Playing tug-of-war with their therapist is an experience clients are unlikely to forget. It engages multiple senses: sight, tactile, imagination, etc.

It also serves as an informal assessment for you:

  • How did they respond to the exercise?
  • What was unique about their own struggle?
  • How did they respond when you asked them to imagine meaningful goals and direction?

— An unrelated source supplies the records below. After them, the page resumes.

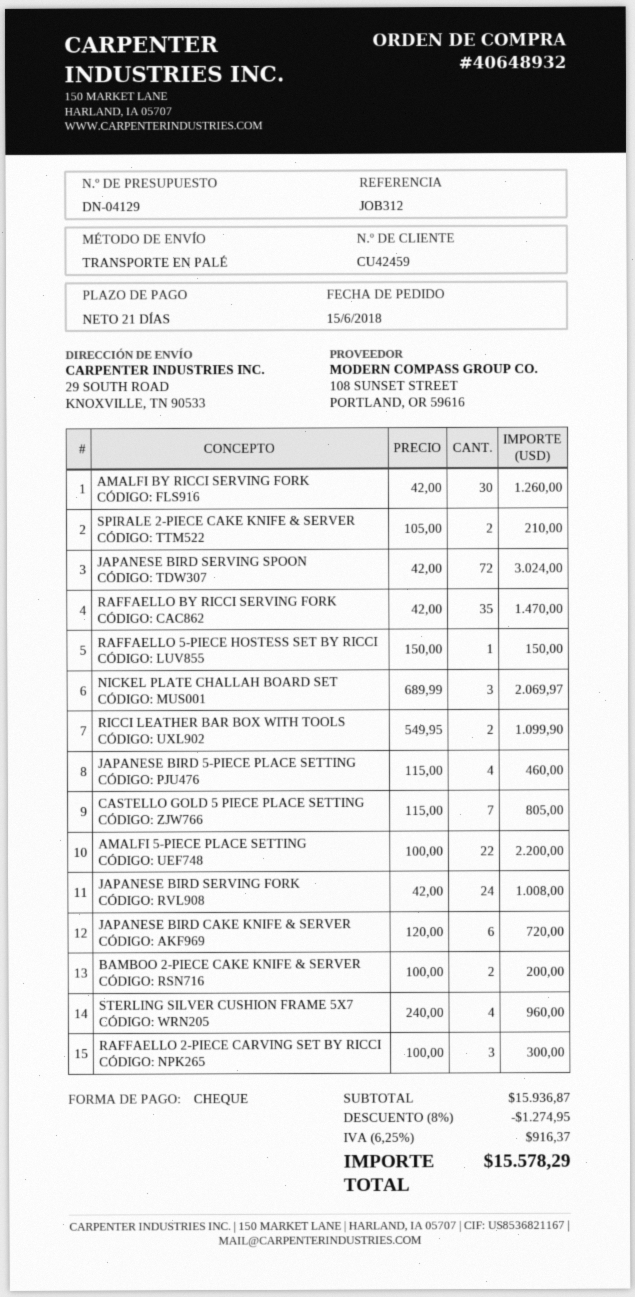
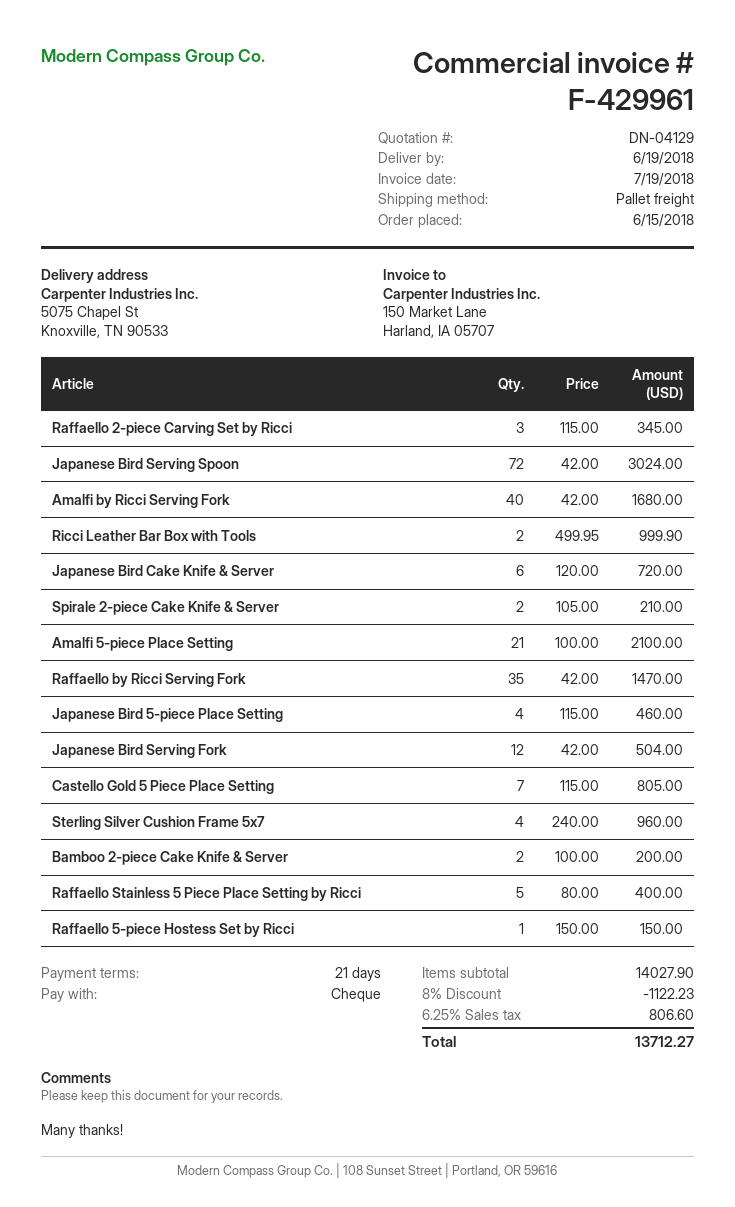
ship to: 29 SOUTH ROAD, KNOXVILLE, TN 90533 -> 5075 Chapel St, Knoxville, TN 90533
AMALFI BY RICCI SERVING FORK: 30 x 42.00 = 1260.00 -> 40 x 42.00 = 1680.00
NICKEL PLATE CHALLAH BOARD SET: 3 x 689.99 = 2069.97 -> none
RICCI LEATHER BAR BOX WITH TOOLS: 2 x 549.95 = 1099.90 -> 2 x 499.95 = 999.90
AMALFI 5-PIECE PLACE SETTING: 22 x 100.00 = 2200.00 -> 21 x 100.00 = 2100.00
JAPANESE BIRD SERVING FORK: 24 x 42.00 = 1008.00 -> 12 x 42.00 = 504.00
RAFFAELLO 2-PIECE CARVING SET BY RICCI: 3 x 100.00 = 300.00 -> 3 x 115.00 = 345.00
Raffaello Stainless 5 Piece Place Setting by Ricci: none -> 5 x 80.00 = 400.00
subtotal: 15936.87 -> 14027.90
discount: 8% = 1274.95 -> 8% = 1122.23
tax: 6.25% = 916.37 -> 6.25% = 806.60
total: 15578.29 -> 13712.27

Additionally, whether it’s worry, anxiety, obsessive thinking, or panic, people with anxiety-related difficulties can identify with the idea of struggle in ways that are not always so obvious with people who are depressed, for example. Tug-of-War-with-a-Monster was practically tailor-made for anxiety-related struggles.

Lastly, the idea of letting go of the struggle—of allowing anxiety to remain in the room while taking action towards what’s important—helps to lay the ground for eventual exposure work. It helps people understand experientially what they might find unpalatable if explained in words only. This exercise leaves a lasting impression, and you can refer back to it as appropriate.